Mystery Worshipper: Mrs Talbot
Church: John Knox Memorial Free Presbyterian
Location: Belfast, Northern Ireland
Date of visit: Sunday, 6 November 2016, 11:30am
An unassuming square brick church building, on the small side. The congregation's first building, which was purchased by Ian Paisley in 1972, was burned by the Irish Republican Army in 1986. A new site was obtained the next year, and the present building was completed in 1993, replacing a temporary structure. A school and youth complex were opened in 2003. The whole place is enclosed by a tall iron fence with gate. Inside, in the narthex, there is an information table and restrooms. In the sanctuary, a large wooden pulpit stands behind a wooden communion table. On the back wall are the words "I know that my Redeemer liveth, Job 19 v 25" in large letters. The pulpit, communion table and biblical inscription are hallmarks of all Free Presbyterian church buildings.
The Free Presbyterian Church of Ulster is a Calvinist, fundamentalist, evangelical and separatist denomination founded by Ian Paisley in 1951. They frown strongly upon ecumenical worship with other denominations they consider apostate or heretical, and historically have been especially disapproving of the Roman Catholic Church. I was not able to find out very much about this congregation's activities or ministries, but according to their website they have Sabbath school and a morning and evening worship service each Sunday, plus a children's meeting and prayer meeting/Bible study during the week. Their website also states: "We would like to extend a warm welcome and a personal invitation to you and your family, to come join us." We certainly experienced that here read on!
The church is at Northumberland Street near the intersection with Shankill Road. Shankill Road is one of West Belfast's principal routes and runs through a fiercely Loyalist working class district. Numerous bombings and shootings took place in the area during the Troubles. There are several apartment complexes nearby plus a large and flashy Baptist church on the other end of the street. The Shankill Leisure Centre, a complex of sports halls, gyms, exercise studios and swimming pools, is directly across the street.

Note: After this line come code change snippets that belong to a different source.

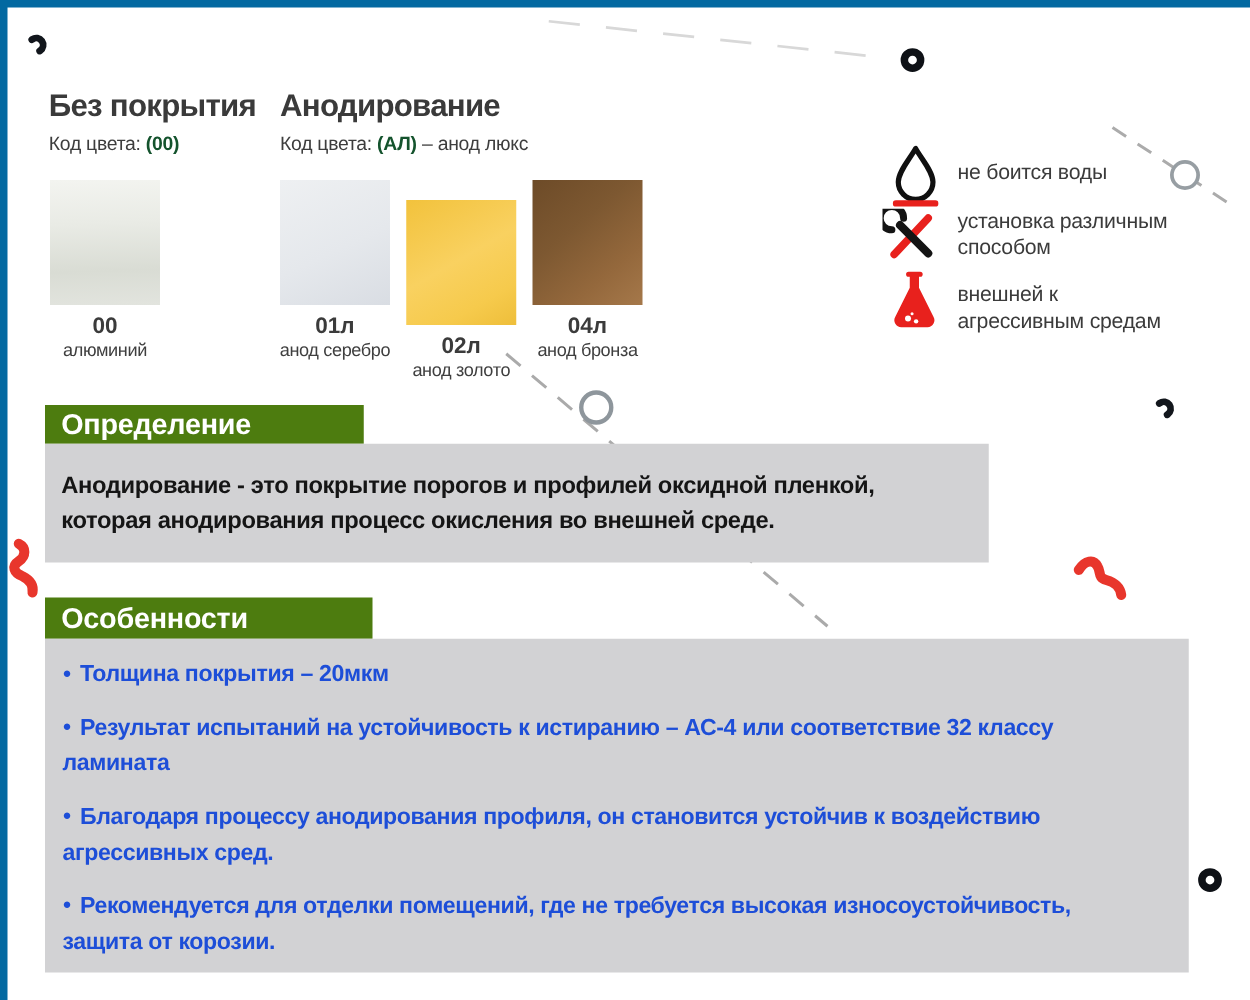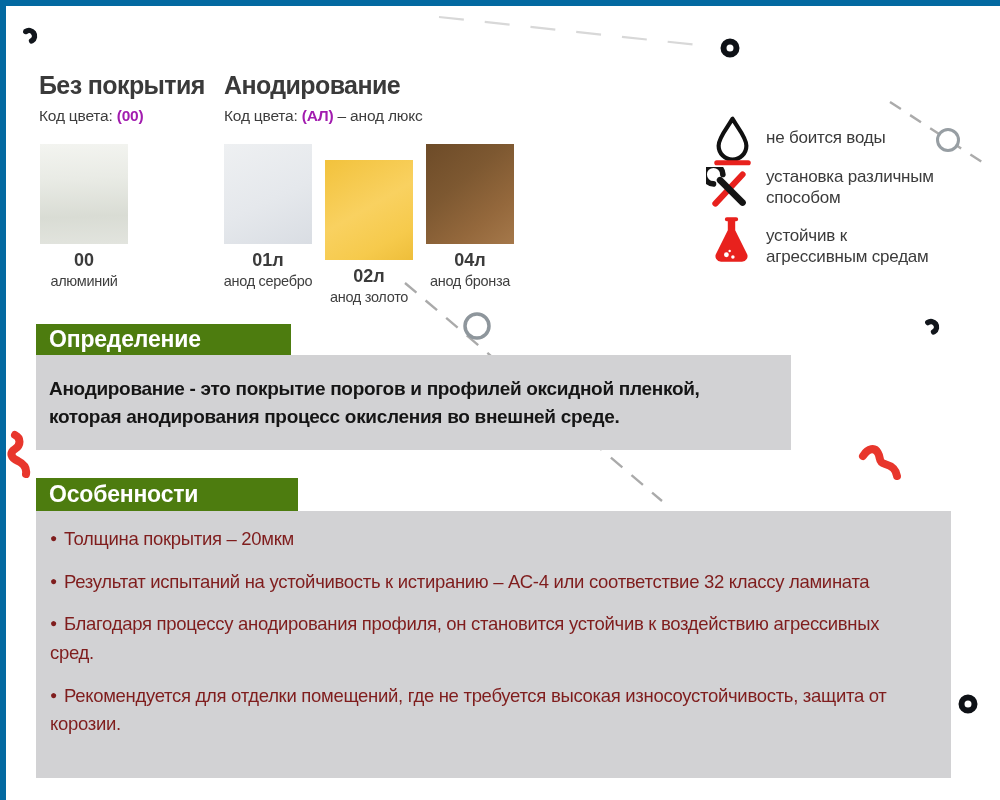--- a/index.html
+++ b/index.html
@@ -16,7 +16,7 @@
   
   .group-title{font-size:25px;font-weight:800;color:#3a3a3a;letter-spacing:-0.6px;line-height:1;}
   .code-line{font-size:15.5px;font-weight:500;color:#3d3d3d;margin-top:9px;letter-spacing:-0.2px;}
-  .code-line .b{font-weight:800;color:#a21caf;}
+  .code-line .b{font-weight:800;color:#14532d;}
 
   
   .swatch{position:absolute;width:80px;}

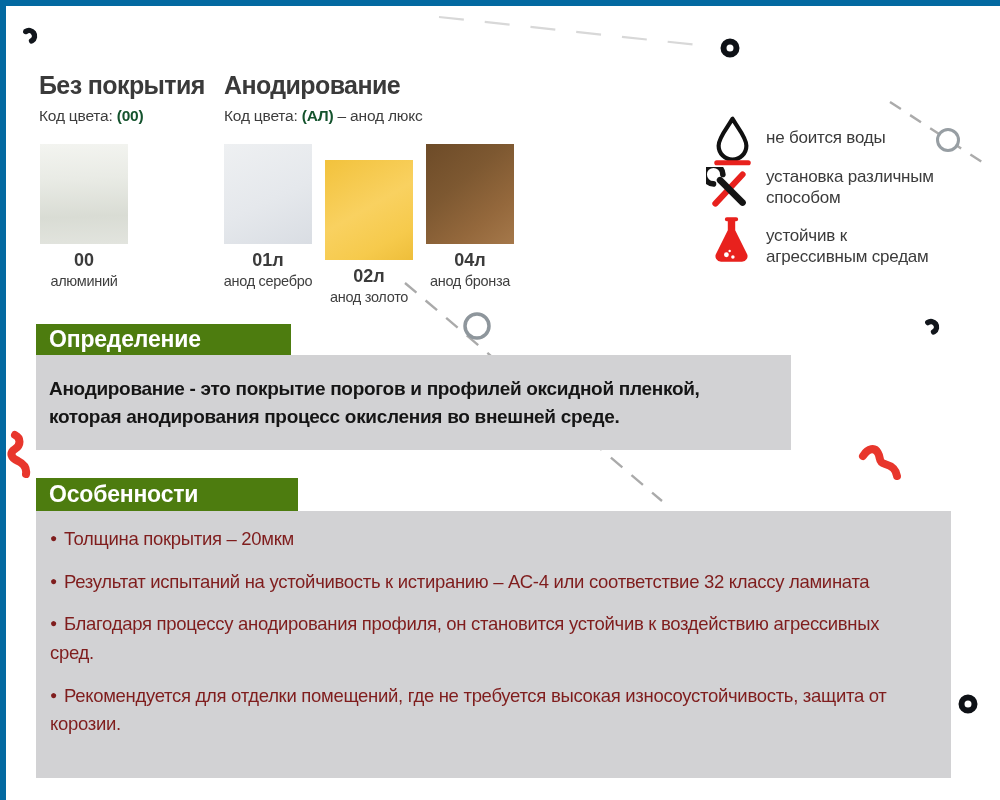--- a/index.html
+++ b/index.html
@@ -120,7 +120,7 @@
       <circle cx="18" cy="38.5" r="1.3" fill="#ffffff"></circle>
     </svg>
   </div>
-  <div class="benefit-text" style="top:219px;width:175px;">устойчив к агрессивным средам</div>
+  <div class="benefit-text" style="top:219px;width:175px;">внешней к агрессивным средам</div>
 
   <div class="banner" style="top:318px;width:242px;height:31px;">
     <span>Определение</span>

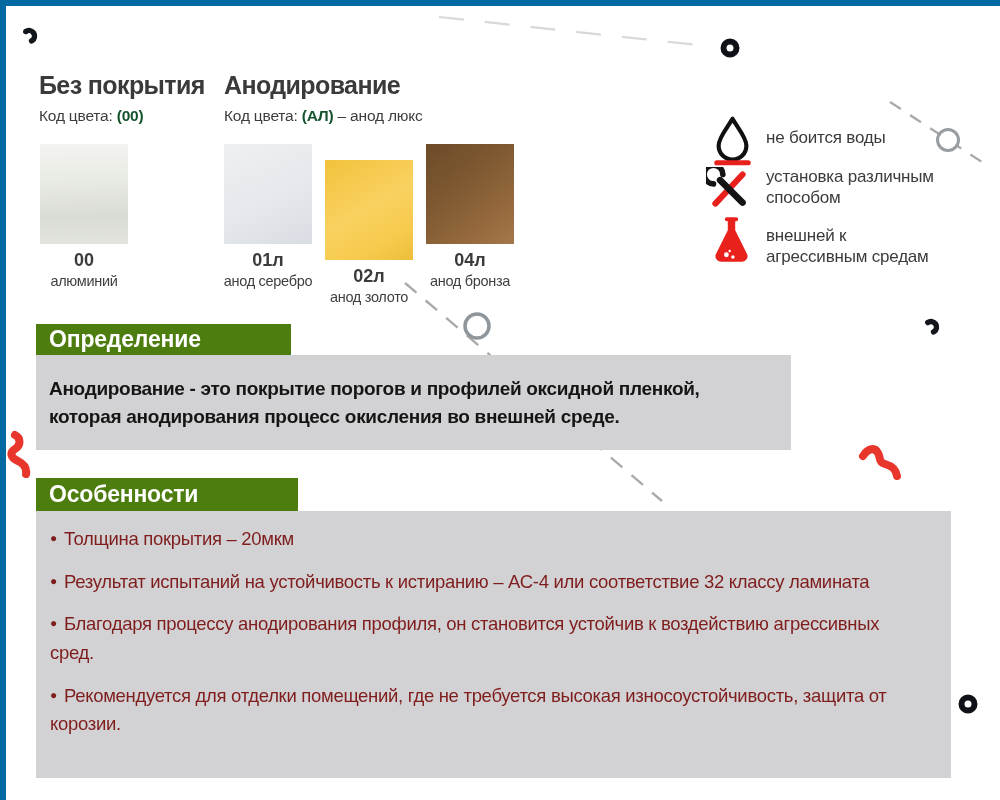--- a/index.html
+++ b/index.html
@@ -42,8 +42,8 @@
   .def-text{padding:20px 40px 0 13px;font-size:19px;font-weight:600;line-height:1.48;
     color:#151515;letter-spacing:-0.3px;}
   .bullets{padding:14px 40px 6px 14px;}
-  .bullets p{margin:0 0 14px 0;font-size:18.5px;font-weight:400;line-height:1.55;
-    color:#7f1d1d;letter-spacing:-0.3px;}
+  .bullets p{margin:0 0 14px 0;font-size:18.5px;font-weight:700;line-height:1.55;
+    color:#1d4ed8;letter-spacing:-0.3px;}
   .blt{font-size:12px;margin-right:7px;position:relative;top:-3px;}
 </style>
 </head>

The Revd John Woods, minister.
What was the name of the service?Lord's Day Service.
How full was the building?
With about 25 people it was about one-third full. Every man (and boy) wore suit and tie, and all the women (and girls) were in dresses and hats.
Did anyone welcome you personally?
Upon getting out of the cab, we got a friendly handshake from a parishioner and then from the minister, who showed us inside. He gave us a little introductory information and left us to seat ourselves.
Was your pew comfortable?
Comfy padded pews, carpet on the floor.
How would you describe the pre-service atmosphere?
Uncomfortably quiet until some young chatty folks arrived.
What were the exact opening words of the service?
"Please turn to Hymn No. 5."
What books did the congregation use during the service?
Hymn book and The Holy Bible, King James Version.
What musical instruments were played?
An electronic organ.
Did anything distract you?
We were the only ones in our pew and the closest ones to the front. I had the feeling at times that people were looking at us. Plus, I felt a little sorry for the minister with such a small congregation.
Was the worship stiff-upper-lip, happy clappy, or what?
Straightforward hymn singing from a words-only hymnal. One intro song, then welcome and announcements, then two more, then one at the end. The tempo was slower than we were used to.
Exactly how long was the sermon?
On a scale of 1-10, how good was the preacher?
7 – The minister's message was well laid out and he spoke clearly and understandably, although he read the Bible passage (Hosea 1) quite slowly.
In a nutshell, what was the sermon about?
Hosea's family is a spiritual illustration of God's relationship to Israel. Moreover, it is a picture of God's love toward sinners.
Which part of the service was like being in heaven?
The "no-frills" service was very refreshing: no elaborate worship band, no choir, no fancy banners or decorations merely solid preaching for the edification of the people. Period. The minister also, in a natural friendly way, alluded to having guests (us) and exhorted the congregation to come and greet us after the service.
And which part was like being in... er... the other place?
The small number in attendance was a bit uncomfortable, as was the minister's overly-slow reading of the entire first chapter of Hosea.
What happened when you hung around after the service looking lost?
After the service, we stood up and waited. It took less than five seconds for people to come over to us. They were all very friendly and interested. We were even offered a ride back to our lodging. The minister extended an invitation to have lunch with him and his family at their home (which we accepted).
How would you describe the after-service coffee?
After a little socialization, everyone shuffled out and locked up. No refreshments.
How would you feel about making another visit (where 10 = ecstatic, 0 = terminal)?
7 – At this stage in our lives (nearly Empty Nesters) we don't need, or even desire anymore, the varied programs and excitement of a larger congregation that we once did. This little church would be a option for us.
Did the service make you feel glad to be a Christian?
Yes. It accomplished very easily what many churches struggle to do: it allowed us to hear the Word of God and to be encouraged in the faith.
What one thing will you remember about all this in seven days' time ?
How everyone was dressed in their Sunday best.